Le chanvre, ça sert à quoi ?
«C’est comme le cochon, tout est bon dans le chanvre !» s’émerveille le spécialiste de la coopérative. «La graine, appelée le «chènevis» est un excellent appât à poissons pour la pêche. Aujourd’hui, il est très demandé en alimentation humaine, il est sans gluten et riche en fibre, minéraux et oméga 3. Son succès a d’ailleurs attiré les autres pays qui se sont mis à importer du chènevis bien loin de notre prix de marché de départ de 1 000 €/t… on est quasiment à moitié prix aujourd’hui». La tige quant à elle, se compose de fibres à l’extérieur, et de «chènevotte», cette partie blanche molle et absorbante, au centre.
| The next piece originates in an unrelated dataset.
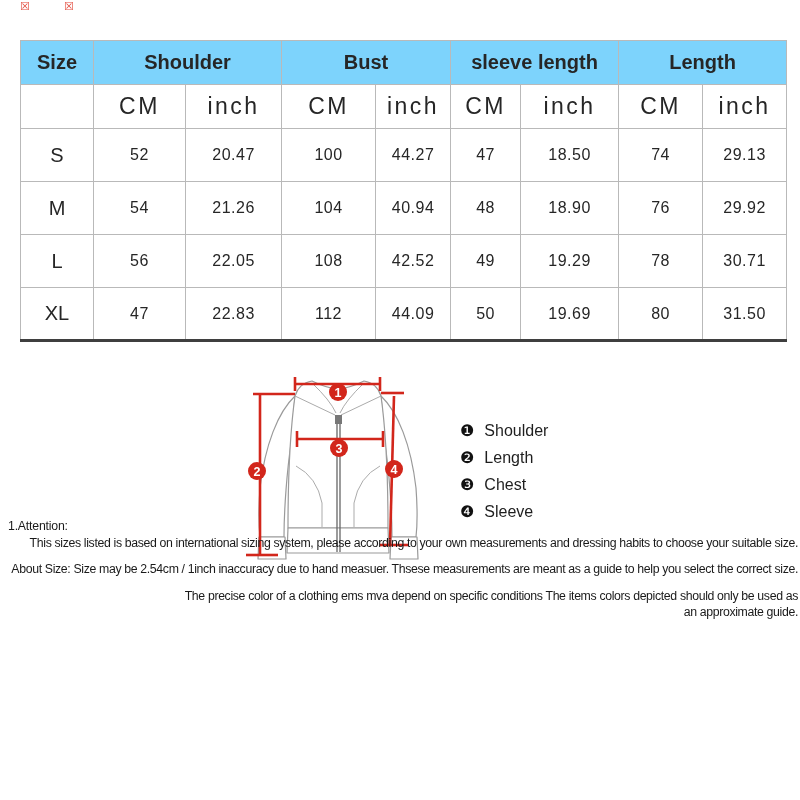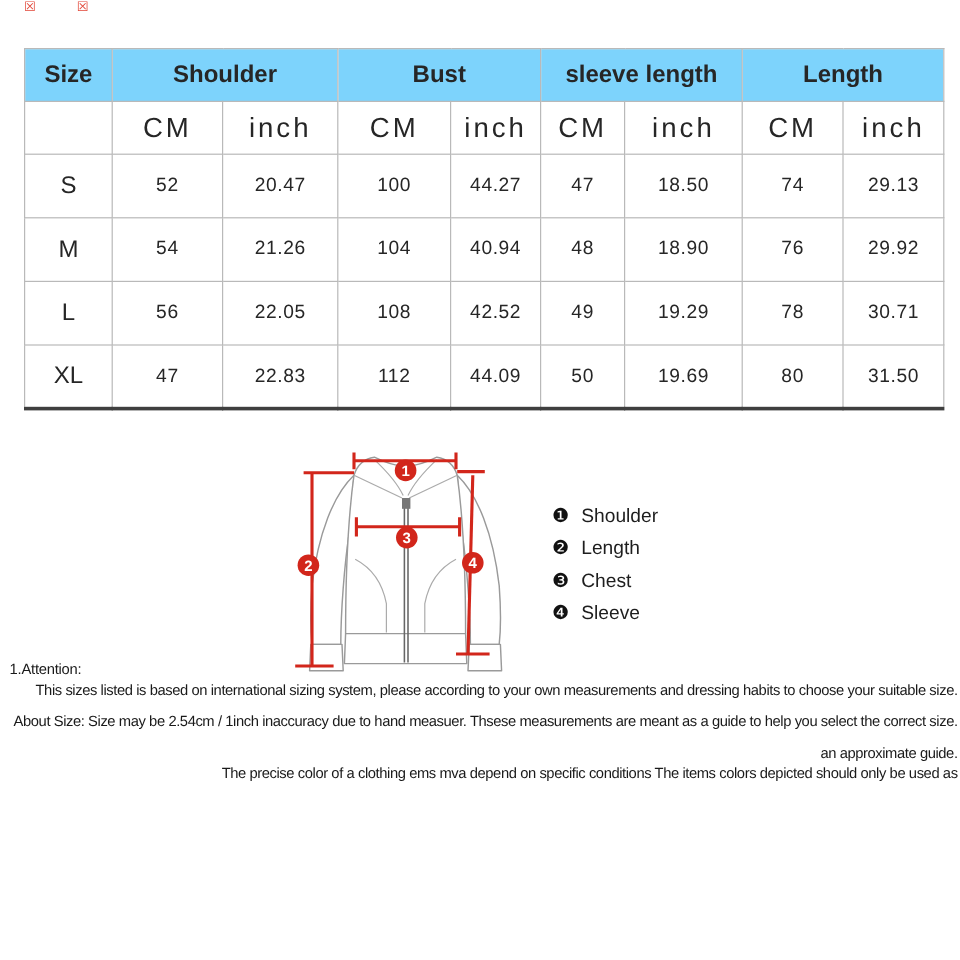"1.Attention:" .notes { top: 550px -> 518px }
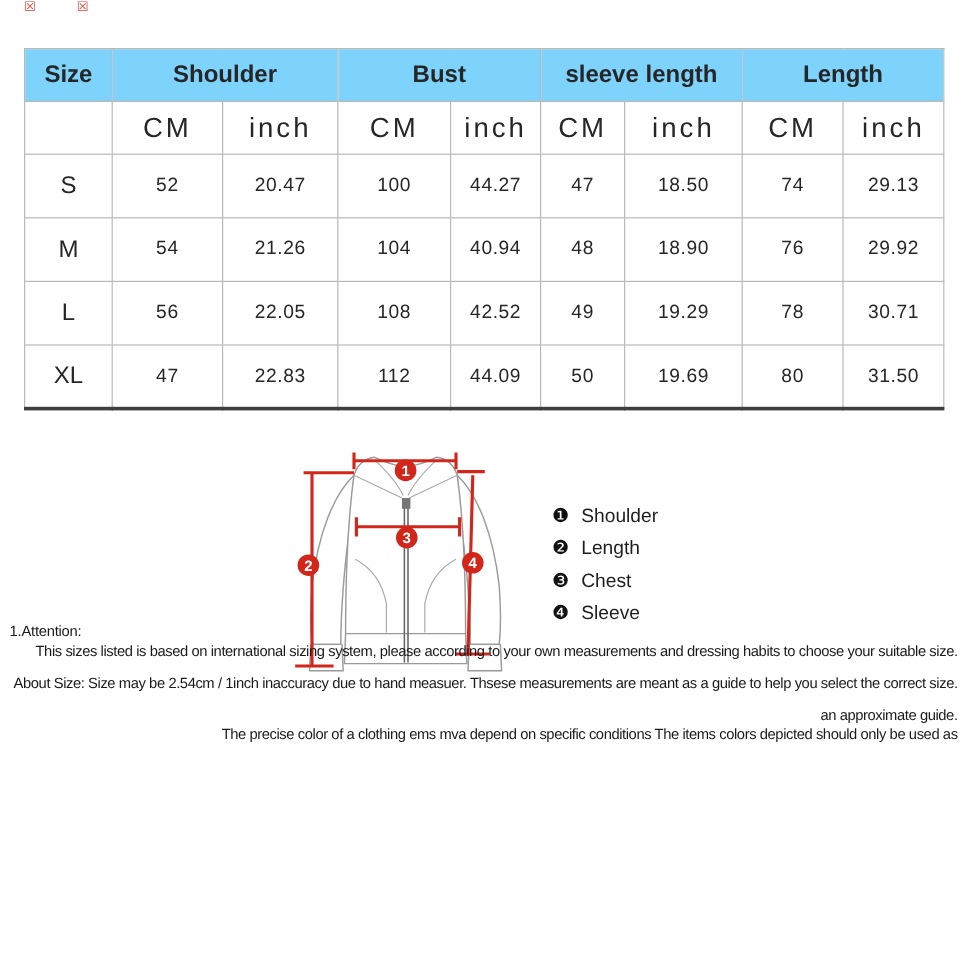"an approximate guide." div.note-line { order: before "The precise color of a" -> after "The precise color of a" }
En cardant les tiges, les fibres et la chènevotte sont séparées. Ce dernier est utilisé dans les litières pour animaux domestiques ou encore les paillages pour le jardin. Les fibres sont destinées à de nombreux dessins, des matériaux de construction, au cordage, en passant par la plasturgie automobile, ou encore les matériaux isolants. Même la poussière produite lors du procédé de séparation est valorisée dans la papeterie ou les bouchons.

Tout le monde peut faire du chanvre ?
«Le chanvre est une culture très réglementée : chaque îlot doit être déclaré, géopositionné et il y a des contrôles chaque année. Ils vérifient que la culture est bien produite dans le cadre industriel» explique Éric Ducornet. Les coûts de productions sont élevés à cause du prix de la semence, uniquement certifiée, et des coûts de récoltes. Le spécialiste de 110 Bourgogne rappelle aussi l’importance d’une filière : «Une filière ne fonctionne que si on a des débouchés. Avant les semis, on est sûr de vendre le chanvre produit, on sait déjà ce qu’on va en faire, ce qui sécurise tout ! Cela rejoint la philosophie de 110 Bourgogne, proposer aux agriculteurs des alternatives pour allonger leur rotation, augmenter leur rendement tout en garantissant leur revenu».